The dumb card? Really? That doesn't work on me.
I pointed at the Twinkie colored rolled up thing. Maybe that's why it caught my attention. It was rolled up into a Twinkie shape and everything.
"Oh, it's an intake suit."
Game over. I asked nicely, whined, and guilt tripped him until I got my way. He solidified my resolve to get him into the suit by calling it a bunny suit. Well that makes no sense. Bunnies aren't yellow!
Three questions immediately popped into my mind when he suited up:
What protects your face? (Nothing.)
What protects your hands!? (Nothing.)
Why did you bring it home? (I was wearing it all day at work.) ....uh...doesn't really answer the question, but okay.

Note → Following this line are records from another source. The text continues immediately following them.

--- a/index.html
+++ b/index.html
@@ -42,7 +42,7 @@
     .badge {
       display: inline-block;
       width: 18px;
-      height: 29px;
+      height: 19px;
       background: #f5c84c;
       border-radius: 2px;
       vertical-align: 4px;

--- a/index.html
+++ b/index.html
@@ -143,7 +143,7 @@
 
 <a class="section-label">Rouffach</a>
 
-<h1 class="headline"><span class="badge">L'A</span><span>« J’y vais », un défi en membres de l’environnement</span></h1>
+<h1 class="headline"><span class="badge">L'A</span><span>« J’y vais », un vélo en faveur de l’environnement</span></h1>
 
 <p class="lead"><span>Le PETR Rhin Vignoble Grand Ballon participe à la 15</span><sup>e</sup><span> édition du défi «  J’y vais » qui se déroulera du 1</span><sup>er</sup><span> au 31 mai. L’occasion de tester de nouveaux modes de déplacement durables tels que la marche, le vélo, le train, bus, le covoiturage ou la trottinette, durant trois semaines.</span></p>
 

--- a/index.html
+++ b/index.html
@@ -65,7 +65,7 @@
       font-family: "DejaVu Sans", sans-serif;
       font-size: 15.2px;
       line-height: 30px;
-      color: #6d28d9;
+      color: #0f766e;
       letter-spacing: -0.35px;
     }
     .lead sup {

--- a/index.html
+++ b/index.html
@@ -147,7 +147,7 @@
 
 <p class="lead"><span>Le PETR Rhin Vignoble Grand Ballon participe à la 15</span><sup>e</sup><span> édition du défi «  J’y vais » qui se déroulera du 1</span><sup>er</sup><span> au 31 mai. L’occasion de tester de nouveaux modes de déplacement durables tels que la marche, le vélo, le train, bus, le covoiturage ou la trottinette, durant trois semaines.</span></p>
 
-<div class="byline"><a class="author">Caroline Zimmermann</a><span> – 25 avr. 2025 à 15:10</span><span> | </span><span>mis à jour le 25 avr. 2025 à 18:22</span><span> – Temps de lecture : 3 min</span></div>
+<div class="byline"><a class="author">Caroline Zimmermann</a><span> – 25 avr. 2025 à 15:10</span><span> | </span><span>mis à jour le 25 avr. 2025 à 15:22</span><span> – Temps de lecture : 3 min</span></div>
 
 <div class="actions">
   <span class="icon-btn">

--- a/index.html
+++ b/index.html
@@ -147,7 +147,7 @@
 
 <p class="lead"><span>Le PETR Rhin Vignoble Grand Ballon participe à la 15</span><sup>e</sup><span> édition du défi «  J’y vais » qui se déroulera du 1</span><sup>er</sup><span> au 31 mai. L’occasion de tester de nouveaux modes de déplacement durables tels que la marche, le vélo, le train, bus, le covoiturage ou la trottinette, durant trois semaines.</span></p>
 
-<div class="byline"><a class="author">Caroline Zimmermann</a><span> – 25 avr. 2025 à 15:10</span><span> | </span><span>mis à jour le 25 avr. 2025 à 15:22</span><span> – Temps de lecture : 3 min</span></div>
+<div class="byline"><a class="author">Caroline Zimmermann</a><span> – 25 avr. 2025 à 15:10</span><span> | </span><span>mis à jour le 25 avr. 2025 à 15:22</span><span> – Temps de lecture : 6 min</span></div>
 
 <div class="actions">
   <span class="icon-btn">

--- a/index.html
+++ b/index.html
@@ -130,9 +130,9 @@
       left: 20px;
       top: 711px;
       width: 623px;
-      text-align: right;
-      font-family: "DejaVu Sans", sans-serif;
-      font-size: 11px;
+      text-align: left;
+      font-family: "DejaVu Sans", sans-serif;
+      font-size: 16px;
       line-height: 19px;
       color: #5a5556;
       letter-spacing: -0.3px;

Turns out the suit is more about protecting the intake on the jet, not the person going into it. There's cuffs on the ankles and wrists and the neck has a drawstring to tighten to catch anything that falls from your pockets. You're also supposed to wear protective booties over your shoes.
And that is just one of many things crew chiefs do. I'm sure this is nothing new to anyone who works on commercial jets or machinery, but it's new to me so I'm amused. I wanted to try on the suit, but it was dirty and I was freshly washed.